Sibling cards to read alongside this one

Card	Why pair it with Cluster Slot Coverage Gap	What the combination tells you
Cluster Slots Assigned (of 16384)	The continuous gauge behind this alert.	Assigned reads the same `cluster_slots_ok`; this card is its threshold alarm. Watch them together for the live count plus the page.
Connected Replicas	Tells you whether a dead primary had anything to promote.	Zero replicas on a shard plus a coverage gap equals manual recovery only, no auto-failover.
Replica Lag (seconds)	A laggy replica may be promoted but with stale data.	High lag at failover means the promoted replica serves the slot but with recent writes lost.
Redis Health Score	The executive composite that this alert dominates.	A coverage gap alone collapses the health score; this card is the why.
Instance Uptime	A reset uptime on a shard node explains the gap.	Recent restart on the failed primary equals the host bounce that opened the gap.
Operations per Second (live)	Throughput drops the instant a shard goes dark.	A step-down in OPS proportional to the missing slot fraction confirms client-side errors.

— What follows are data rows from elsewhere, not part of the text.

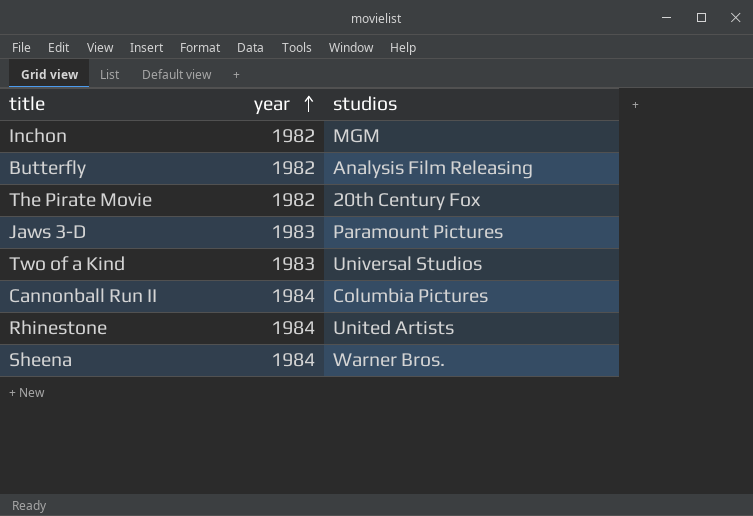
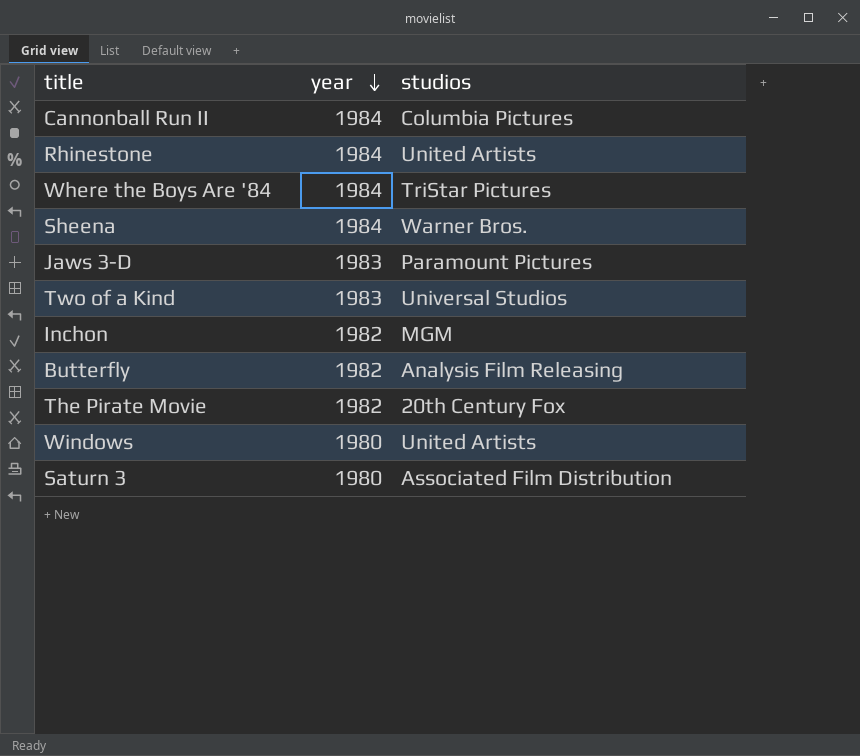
row order: year ascending -> year descending
row Where the Boys Are '84: none -> 1984 | TriStar Pictures
row Windows: none -> 1980 | United Artists
row Saturn 3: none -> 1980 | Associated Film Distribution

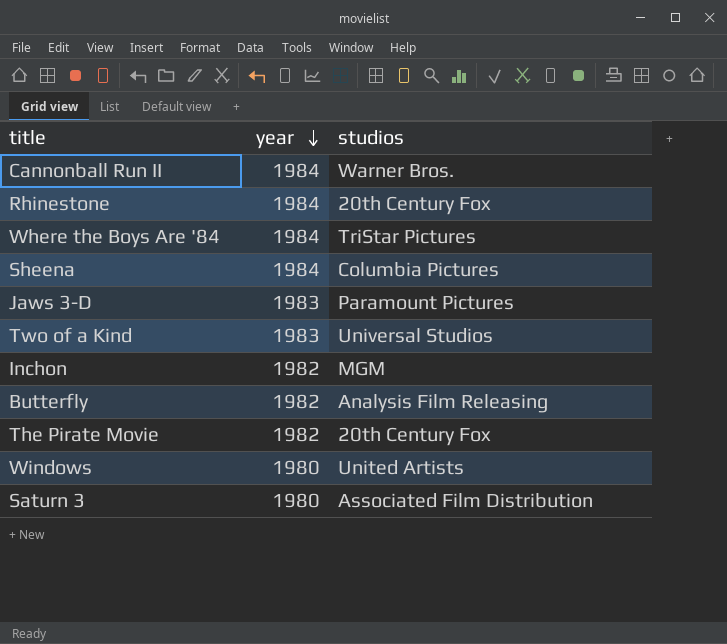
Cannonball Run II | studios: Columbia Pictures -> Warner Bros.
Rhinestone | studios: United Artists -> 20th Century Fox
Sheena | studios: Warner Bros. -> Columbia Pictures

Reconciling against the source

Where to look in Redis itself:

CLUSTER INFO is the authority. Confirm cluster_state and cluster_slots_ok directly: redis-cli -c CLUSTER INFO. CLUSTER SHARDS (Redis 7+) or CLUSTER NODES maps each slot range to its owning node so you can identify exactly which primary went dark. CLUSTER SLOTS returns the slot-to-node assignment as a structured list; the missing range will simply be absent. redis-cli --cluster check <host>:<port> runs Redis’s own coverage audit and prints “[OK] All 16384 slots covered” or names the uncovered slots.

Why our number may legitimately differ from a single node’s view:

Reason	Direction	Why
Per-node staleness	Vortex IQ may show a gap a beat earlier or later	A partitioned node reports its own `cluster_slots_ok`; we read all nodes and take the lowest, so we can flag a gap a node in the majority has not yet agreed.
Failover in flight	Transient gap then self-clears	During the seconds between primary death and replica promotion, `cluster_slots_ok` dips then recovers. We surface the dip; `redis-cli --cluster check` run after recovery shows full coverage.
Reshard in progress	No gap, but `CLUSTER NODES` shows MIGRATING	Slots in `MIGRATING`/`IMPORTING` are still served; coverage stays 16384 even though `CLUSTER NODES` looks busy.
require-full-coverage off	Cluster stays “up” with a gap	With `cluster-require-full-coverage no`, `cluster_state` can read `ok` while a slot is unserved; we still count the missing slot from `cluster_slots_ok`.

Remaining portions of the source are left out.